Considering the bleak current prospects of impactful great power multilateralism, two overarching dynamics could be key to the path ahead.
The first dynamic is middle-power multilateralism. A key takeaway for many from the famous January 2026 speech at the World Economic Forum by Canadian Prime Minister, Mark Carney, is that the time has arrived for a “requiem for liberal peace,” as one scholar stated. But the speech was also a call to middle-power activism. As Carney stated of middle powers, “The powerful have their power. But we have something too—the capacity to stop pretending, to name reality, to build our strength at home and to act together.” This dynamic is evident in the historical development of the law of armed conflict. The depository state for the Geneva Conventions and their Additional Protocols is not a great power, but rather Switzerland. The Hague Conferences of 1899 and 1907 were not proposed by that era’s global hegemon, the United Kingdom, but rather rising powers of the time: Russia for the First Hague Conference, the United States for the second. The list of examples goes on and on. If history is any guide, middle powers will play a key role in whatever happens next.

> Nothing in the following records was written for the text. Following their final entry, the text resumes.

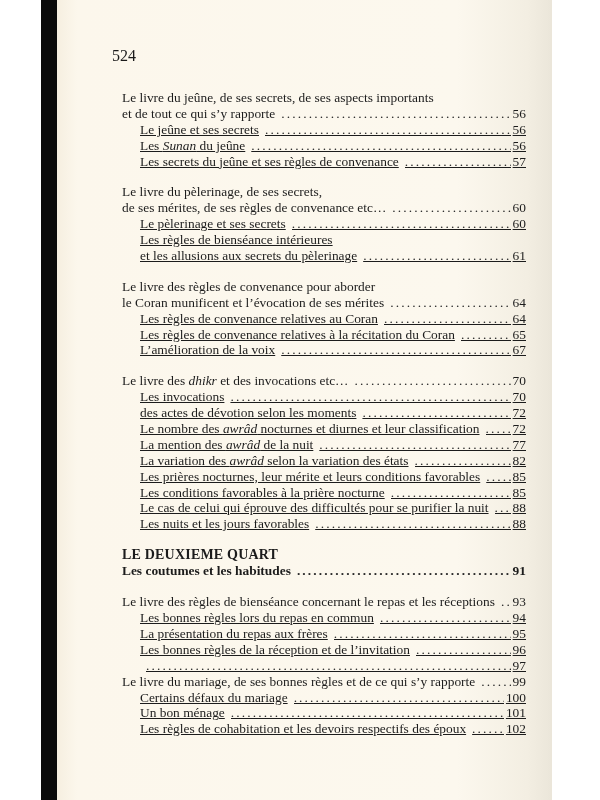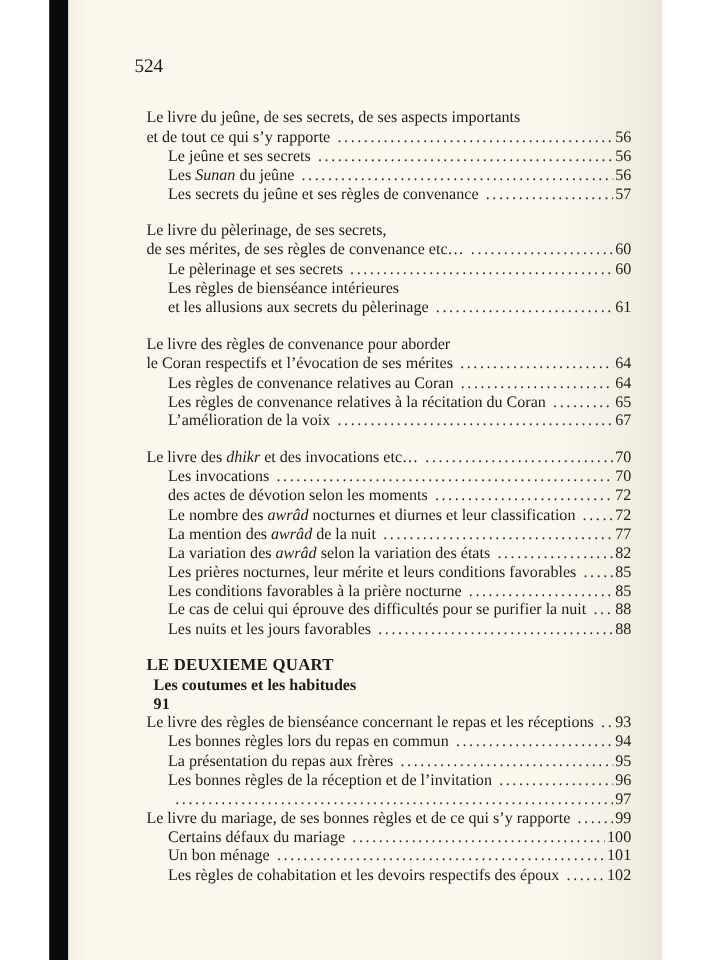"Le jeûne et ses secrets" .line.indent { text-decoration: none -> underline }
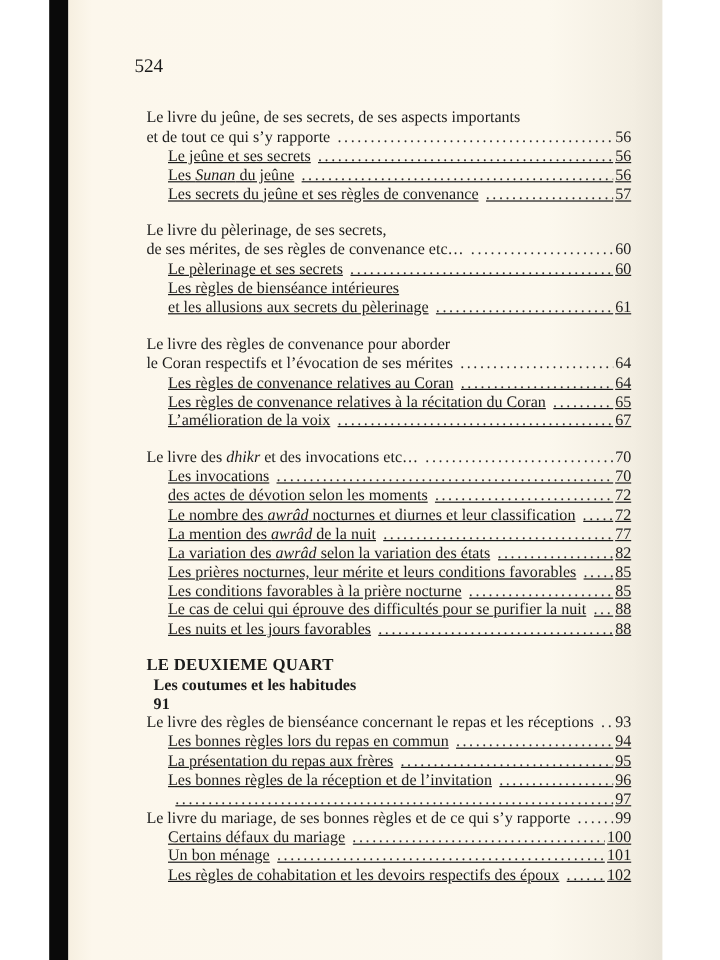"le Coran respectifs et l’évocation" span.text { text: respectifs -> munificent }
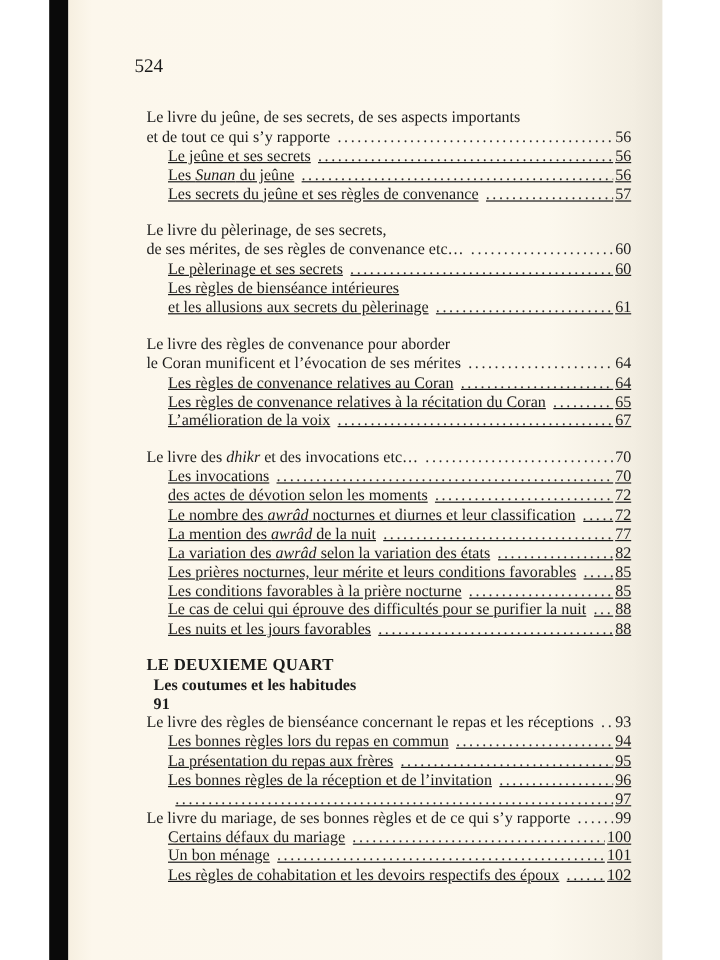"Les coutumes et les habitudes" .line.bold { flex-direction: column -> none }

The second dynamic is transnationalism. Norms of the law of armed conflict have in many ways filtered down to the domestic level. National laws across the globe criminalize genocide, crimes against humanity, and war crimes; prohibit the recruitment and use of children by armed forces and armed groups; and place obligations on states to uphold people’s rights—including to healthcare, education, and essential services—even during wartime. Continued middle-power engagement can be complemented by building cross-national linkages between stakeholders devoted to strengthening and propagating these norms at the domestic level.
There is also certainly a case for pessimism. Perhaps we are like Charlie Brown trying to kick the football. After all, we have spent 170-plus years trying to innovate global governance in this issue area, and we have often thought that we had made headway, only to repeatedly confront the same tragic failures.
However, the long arc of history offers us an important lesson. In these moments when this arc seems to be bending in the wrong direction, and feelings of powerlessness in influencing its trajectory pervade, it can be important to remember that this arc does not choose its direction on its own. Many who care about this inter-generational global mission no doubt currently feel the pull toward throwing our hands up. But if a new day does someday dawn for the law of armed conflict, it will only be because a network of devoted people will have invested great energy in making it so.